_EXERCISE DIRECTIONS_.
Copy each line below that includes "absolute".

_ENTRIES PROVIDED_.
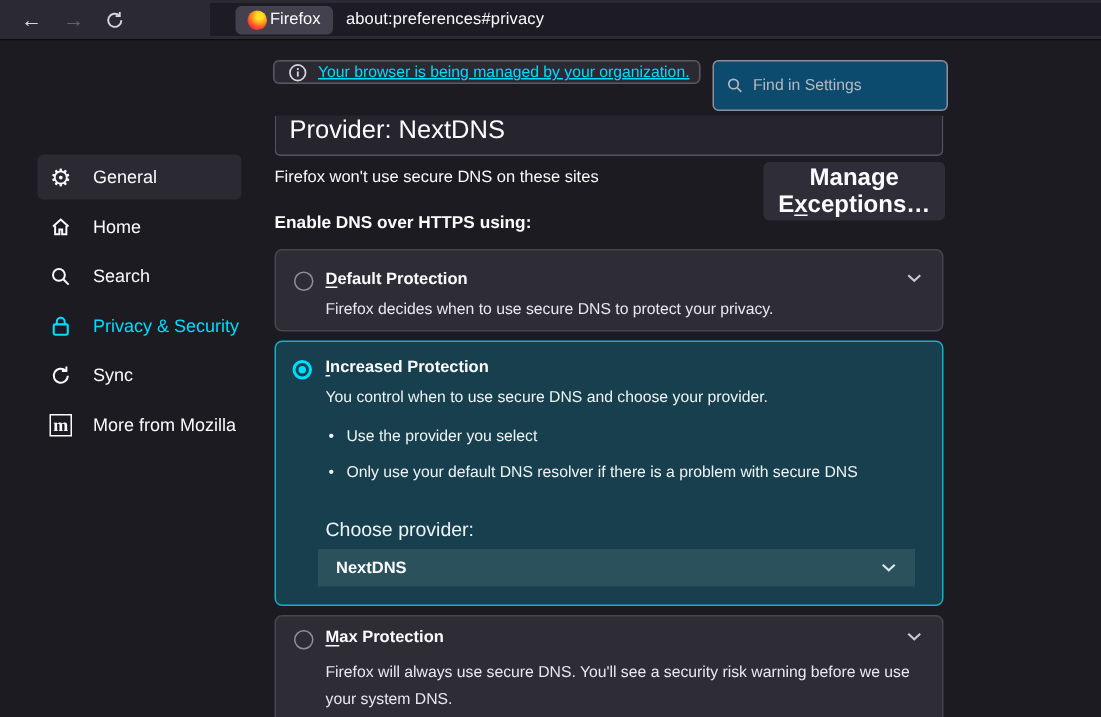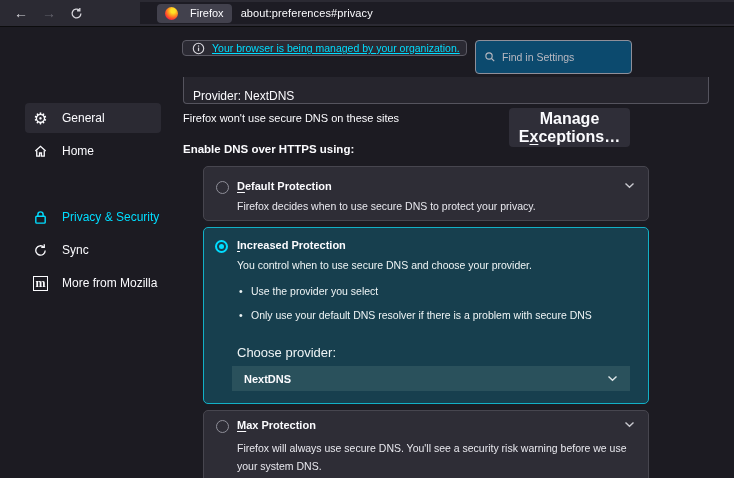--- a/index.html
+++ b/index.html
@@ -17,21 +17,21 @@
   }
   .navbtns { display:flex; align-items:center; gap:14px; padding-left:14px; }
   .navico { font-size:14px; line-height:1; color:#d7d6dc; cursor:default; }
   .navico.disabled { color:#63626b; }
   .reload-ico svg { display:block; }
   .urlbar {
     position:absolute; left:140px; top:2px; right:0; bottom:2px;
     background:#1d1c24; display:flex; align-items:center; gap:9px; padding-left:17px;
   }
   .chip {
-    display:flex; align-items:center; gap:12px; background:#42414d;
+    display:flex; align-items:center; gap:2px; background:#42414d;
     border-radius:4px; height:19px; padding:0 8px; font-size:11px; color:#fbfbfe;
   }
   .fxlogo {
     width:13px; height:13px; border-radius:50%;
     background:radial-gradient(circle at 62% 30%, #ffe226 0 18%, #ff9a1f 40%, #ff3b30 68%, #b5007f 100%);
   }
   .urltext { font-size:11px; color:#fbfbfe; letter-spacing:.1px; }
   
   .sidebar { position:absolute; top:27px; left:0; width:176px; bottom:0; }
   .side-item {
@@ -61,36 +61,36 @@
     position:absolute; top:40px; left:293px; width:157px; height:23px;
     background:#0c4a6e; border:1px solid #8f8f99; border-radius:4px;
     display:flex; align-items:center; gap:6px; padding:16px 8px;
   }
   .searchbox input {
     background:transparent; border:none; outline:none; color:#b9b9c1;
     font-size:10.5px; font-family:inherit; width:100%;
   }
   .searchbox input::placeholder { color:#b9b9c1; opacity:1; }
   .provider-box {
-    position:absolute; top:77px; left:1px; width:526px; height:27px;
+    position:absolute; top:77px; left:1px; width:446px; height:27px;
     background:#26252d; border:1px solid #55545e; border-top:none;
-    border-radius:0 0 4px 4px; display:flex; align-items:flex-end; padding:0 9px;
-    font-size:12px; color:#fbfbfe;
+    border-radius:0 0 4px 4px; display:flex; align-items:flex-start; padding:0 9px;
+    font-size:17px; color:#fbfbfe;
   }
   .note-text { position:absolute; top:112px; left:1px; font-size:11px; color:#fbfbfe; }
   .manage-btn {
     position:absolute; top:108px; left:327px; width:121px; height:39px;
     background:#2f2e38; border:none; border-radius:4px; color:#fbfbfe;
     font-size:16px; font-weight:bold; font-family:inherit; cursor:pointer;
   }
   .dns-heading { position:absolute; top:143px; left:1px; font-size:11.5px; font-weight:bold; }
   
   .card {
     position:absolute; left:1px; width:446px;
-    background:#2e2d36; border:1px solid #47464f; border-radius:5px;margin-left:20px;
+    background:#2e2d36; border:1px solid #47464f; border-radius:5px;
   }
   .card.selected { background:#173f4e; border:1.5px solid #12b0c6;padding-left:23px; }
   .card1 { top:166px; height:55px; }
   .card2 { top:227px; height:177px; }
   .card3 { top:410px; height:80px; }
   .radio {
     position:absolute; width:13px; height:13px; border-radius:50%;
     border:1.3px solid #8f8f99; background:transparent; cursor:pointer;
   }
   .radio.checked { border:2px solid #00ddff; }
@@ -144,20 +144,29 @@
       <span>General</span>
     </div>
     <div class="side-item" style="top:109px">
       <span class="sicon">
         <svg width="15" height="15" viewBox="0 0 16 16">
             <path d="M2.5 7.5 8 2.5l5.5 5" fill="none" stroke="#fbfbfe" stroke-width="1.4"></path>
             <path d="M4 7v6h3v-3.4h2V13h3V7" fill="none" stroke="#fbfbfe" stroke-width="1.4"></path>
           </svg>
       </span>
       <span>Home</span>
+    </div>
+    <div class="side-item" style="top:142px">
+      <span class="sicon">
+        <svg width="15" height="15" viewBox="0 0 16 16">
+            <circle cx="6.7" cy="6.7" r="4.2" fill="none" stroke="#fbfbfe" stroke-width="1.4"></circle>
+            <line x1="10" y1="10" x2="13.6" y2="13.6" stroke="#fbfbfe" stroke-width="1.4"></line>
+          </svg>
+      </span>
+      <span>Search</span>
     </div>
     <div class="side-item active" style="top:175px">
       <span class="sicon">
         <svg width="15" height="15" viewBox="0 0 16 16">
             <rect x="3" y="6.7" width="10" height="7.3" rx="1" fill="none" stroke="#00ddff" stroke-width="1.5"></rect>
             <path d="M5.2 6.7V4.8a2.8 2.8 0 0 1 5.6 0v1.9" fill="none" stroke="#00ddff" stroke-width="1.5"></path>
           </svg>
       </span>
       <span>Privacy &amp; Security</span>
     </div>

_ANSWER SECTION_.
     position:absolute; left:140px; top:2px; right:0; bottom:2px;
   .sidebar { position:absolute; top:27px; left:0; width:176px; bottom:0; }
     position:absolute; top:40px; left:293px; width:157px; height:23px;
-    position:absolute; top:77px; left:1px; width:526px; height:27px;
+    position:absolute; top:77px; left:1px; width:446px; height:27px;
   .note-text { position:absolute; top:112px; left:1px; font-size:11px; color:#fbfbfe; }
     position:absolute; top:108px; left:327px; width:121px; height:39px;
   .dns-heading { position:absolute; top:143px; left:1px; font-size:11.5px; font-weight:bold; }
     position:absolute; left:1px; width:446px;
     position:absolute; width:13px; height:13px; border-radius:50%;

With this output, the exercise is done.